■ Work request ■
In the records that follow, find the line with "401 - Ward Four | All Others: 13 -> 15"; from there, retype every line exactly through the line with "601 - Ward Six | Total Votes Cast: 485 -> 482", which also belongs to the answer.

■ Records to use ■
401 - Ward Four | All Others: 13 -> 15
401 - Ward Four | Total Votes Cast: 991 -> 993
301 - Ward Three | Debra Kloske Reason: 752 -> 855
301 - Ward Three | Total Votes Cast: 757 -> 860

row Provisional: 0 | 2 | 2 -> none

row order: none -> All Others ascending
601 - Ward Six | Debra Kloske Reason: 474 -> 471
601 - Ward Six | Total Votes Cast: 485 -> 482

---

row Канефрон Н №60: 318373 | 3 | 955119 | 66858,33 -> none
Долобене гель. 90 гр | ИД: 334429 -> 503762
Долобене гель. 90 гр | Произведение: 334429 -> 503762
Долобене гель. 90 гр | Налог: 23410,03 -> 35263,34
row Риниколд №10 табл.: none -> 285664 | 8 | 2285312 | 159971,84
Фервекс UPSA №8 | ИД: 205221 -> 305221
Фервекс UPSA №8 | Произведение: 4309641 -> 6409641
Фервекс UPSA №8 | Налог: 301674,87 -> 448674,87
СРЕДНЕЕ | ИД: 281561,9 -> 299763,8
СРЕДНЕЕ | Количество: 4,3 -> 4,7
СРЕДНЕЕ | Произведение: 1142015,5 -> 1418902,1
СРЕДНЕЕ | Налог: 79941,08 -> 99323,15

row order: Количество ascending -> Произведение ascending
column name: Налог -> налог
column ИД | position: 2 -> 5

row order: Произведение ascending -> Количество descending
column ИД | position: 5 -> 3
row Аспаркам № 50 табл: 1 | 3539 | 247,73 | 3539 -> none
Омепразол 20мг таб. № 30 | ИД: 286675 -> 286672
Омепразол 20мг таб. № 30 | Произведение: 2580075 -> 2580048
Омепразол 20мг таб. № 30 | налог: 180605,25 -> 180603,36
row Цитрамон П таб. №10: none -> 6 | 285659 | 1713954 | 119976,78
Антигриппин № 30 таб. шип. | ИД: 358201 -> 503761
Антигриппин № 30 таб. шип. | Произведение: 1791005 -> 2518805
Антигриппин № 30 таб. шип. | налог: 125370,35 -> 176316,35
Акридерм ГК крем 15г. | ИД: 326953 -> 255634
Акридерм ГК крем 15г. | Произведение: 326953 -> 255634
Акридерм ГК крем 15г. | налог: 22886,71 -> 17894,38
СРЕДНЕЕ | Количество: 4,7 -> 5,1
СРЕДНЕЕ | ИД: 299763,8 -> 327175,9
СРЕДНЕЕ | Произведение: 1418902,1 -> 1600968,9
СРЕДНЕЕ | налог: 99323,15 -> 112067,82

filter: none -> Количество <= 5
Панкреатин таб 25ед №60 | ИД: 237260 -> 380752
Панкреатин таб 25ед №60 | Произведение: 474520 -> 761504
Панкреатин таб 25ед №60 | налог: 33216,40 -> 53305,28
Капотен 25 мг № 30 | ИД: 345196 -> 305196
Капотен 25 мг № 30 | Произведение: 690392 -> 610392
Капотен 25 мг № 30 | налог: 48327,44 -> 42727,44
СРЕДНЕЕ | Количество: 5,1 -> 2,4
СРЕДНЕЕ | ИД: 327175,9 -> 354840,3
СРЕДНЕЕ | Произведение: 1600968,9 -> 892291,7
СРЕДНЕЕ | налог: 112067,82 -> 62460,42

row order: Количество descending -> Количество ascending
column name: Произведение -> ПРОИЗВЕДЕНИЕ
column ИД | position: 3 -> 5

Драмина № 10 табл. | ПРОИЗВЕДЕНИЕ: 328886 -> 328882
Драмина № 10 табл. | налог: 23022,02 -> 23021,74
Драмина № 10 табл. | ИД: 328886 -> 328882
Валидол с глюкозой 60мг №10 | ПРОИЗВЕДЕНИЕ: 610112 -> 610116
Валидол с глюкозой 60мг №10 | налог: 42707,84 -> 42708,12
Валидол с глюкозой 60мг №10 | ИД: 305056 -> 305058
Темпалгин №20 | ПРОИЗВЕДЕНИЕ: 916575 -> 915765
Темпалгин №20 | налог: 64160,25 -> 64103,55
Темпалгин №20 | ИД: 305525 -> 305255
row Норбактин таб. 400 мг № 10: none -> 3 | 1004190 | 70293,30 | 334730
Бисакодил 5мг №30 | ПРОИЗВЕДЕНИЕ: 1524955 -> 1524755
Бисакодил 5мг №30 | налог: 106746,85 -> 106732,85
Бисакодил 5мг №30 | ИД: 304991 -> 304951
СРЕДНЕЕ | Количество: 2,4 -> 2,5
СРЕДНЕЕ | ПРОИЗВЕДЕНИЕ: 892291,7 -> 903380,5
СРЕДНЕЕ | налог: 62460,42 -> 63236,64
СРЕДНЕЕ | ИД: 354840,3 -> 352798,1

* * *

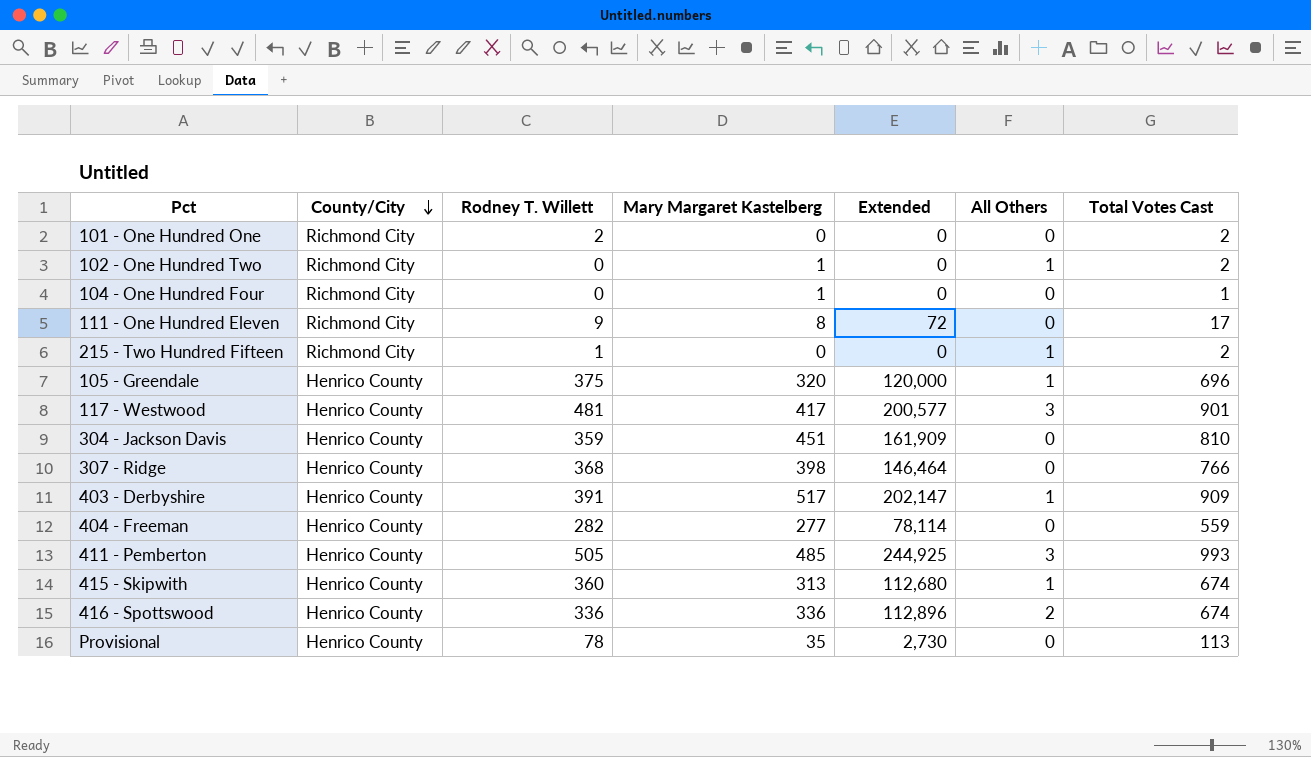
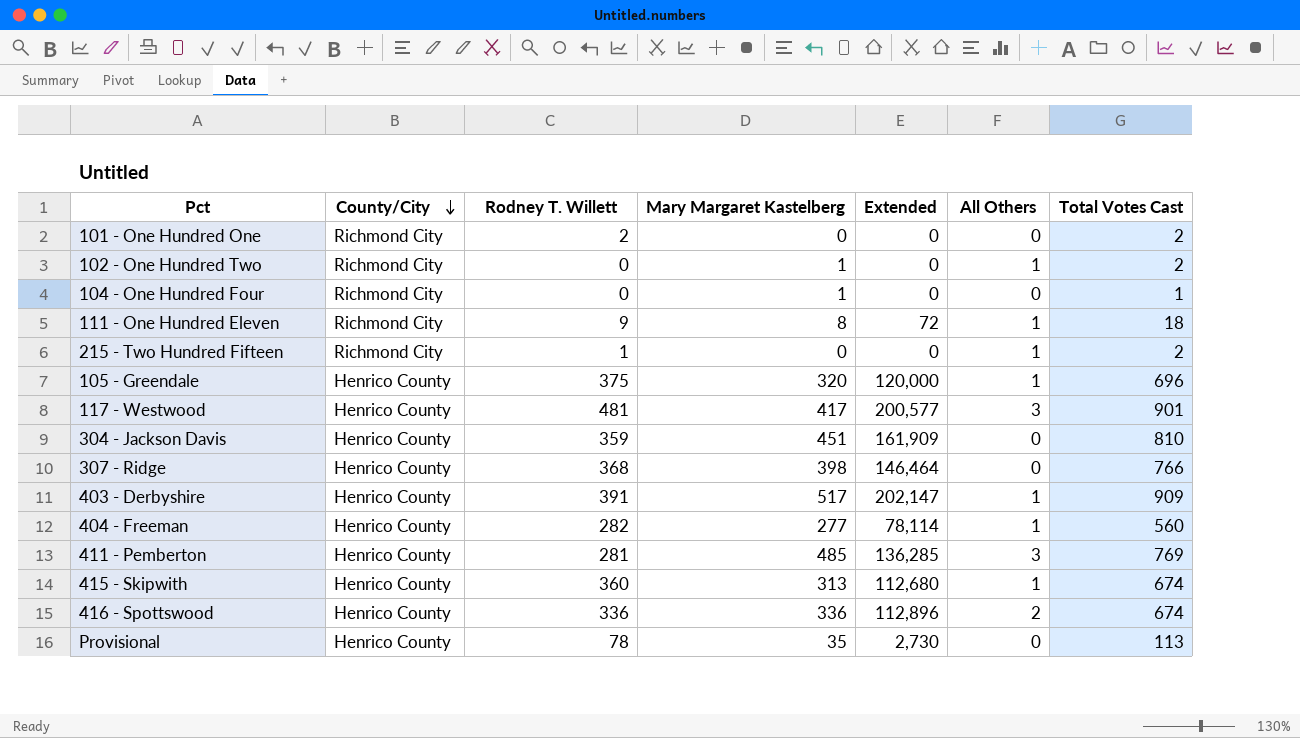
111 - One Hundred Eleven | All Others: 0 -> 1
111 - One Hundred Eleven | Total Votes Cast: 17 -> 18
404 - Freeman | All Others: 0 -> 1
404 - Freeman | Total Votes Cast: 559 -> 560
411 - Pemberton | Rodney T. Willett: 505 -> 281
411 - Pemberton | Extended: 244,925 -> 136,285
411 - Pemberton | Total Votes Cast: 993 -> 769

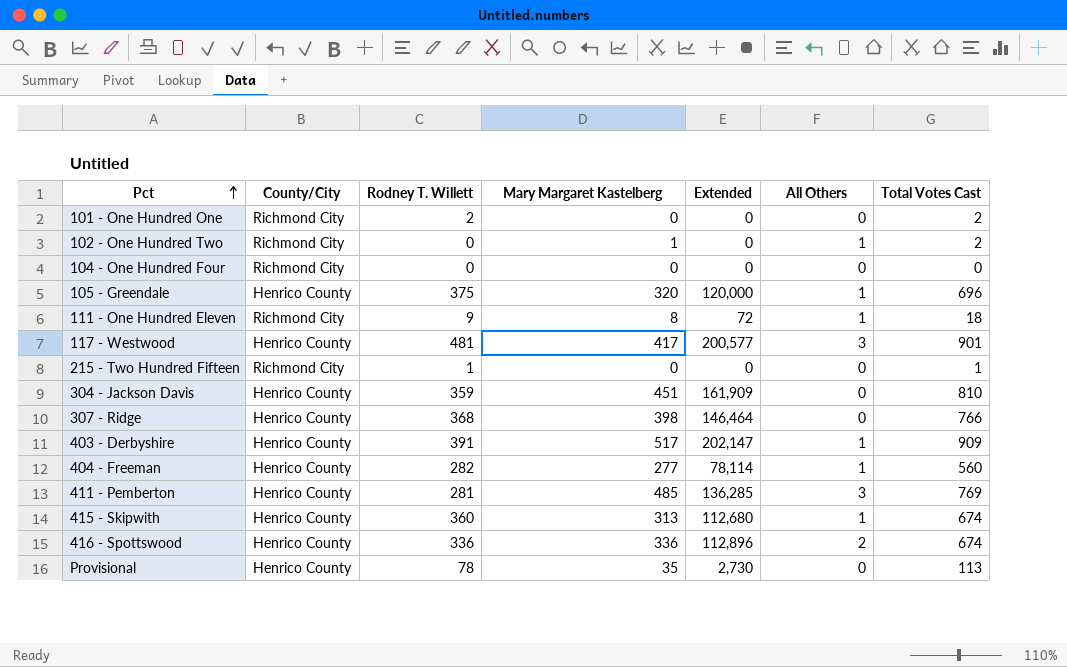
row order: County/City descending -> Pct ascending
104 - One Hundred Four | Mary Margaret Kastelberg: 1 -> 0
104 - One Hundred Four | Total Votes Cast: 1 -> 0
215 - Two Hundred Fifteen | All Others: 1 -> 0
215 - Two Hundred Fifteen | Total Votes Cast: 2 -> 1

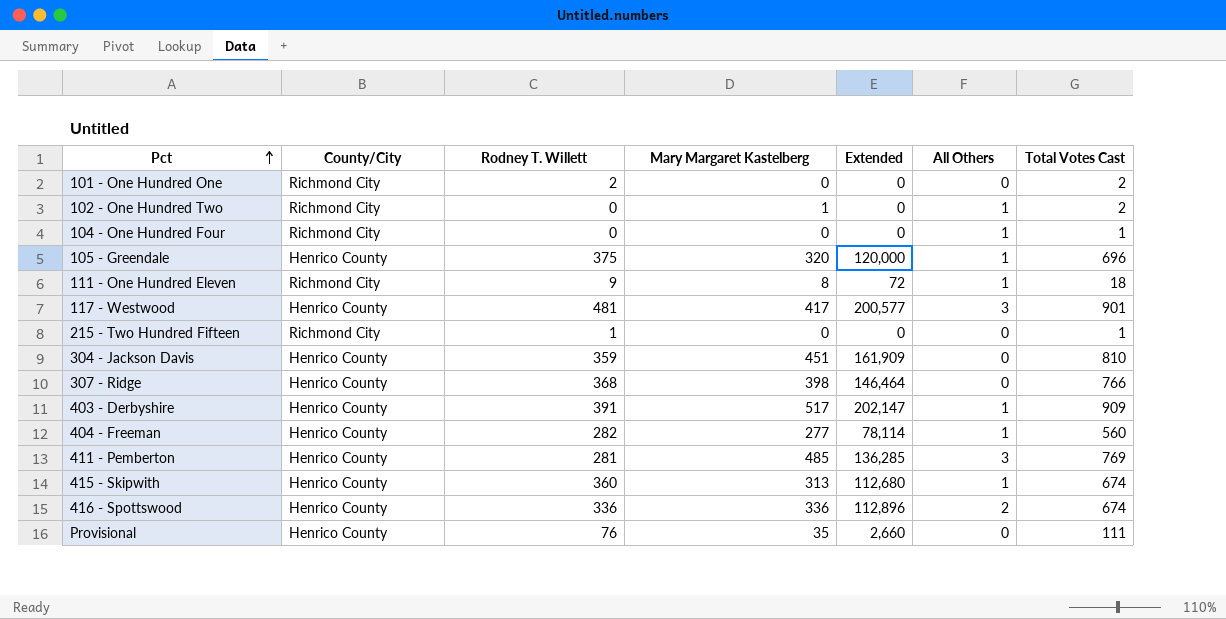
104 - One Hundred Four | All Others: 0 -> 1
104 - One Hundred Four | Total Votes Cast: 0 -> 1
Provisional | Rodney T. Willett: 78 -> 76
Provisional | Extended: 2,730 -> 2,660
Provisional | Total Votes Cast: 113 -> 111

■ Answer section ■
401 - Ward Four | All Others: 13 -> 15
401 - Ward Four | Total Votes Cast: 991 -> 993
301 - Ward Three | Debra Kloske Reason: 752 -> 855
301 - Ward Three | Total Votes Cast: 757 -> 860

row Provisional: 0 | 2 | 2 -> none

row order: none -> All Others ascending
601 - Ward Six | Debra Kloske Reason: 474 -> 471
601 - Ward Six | Total Votes Cast: 485 -> 482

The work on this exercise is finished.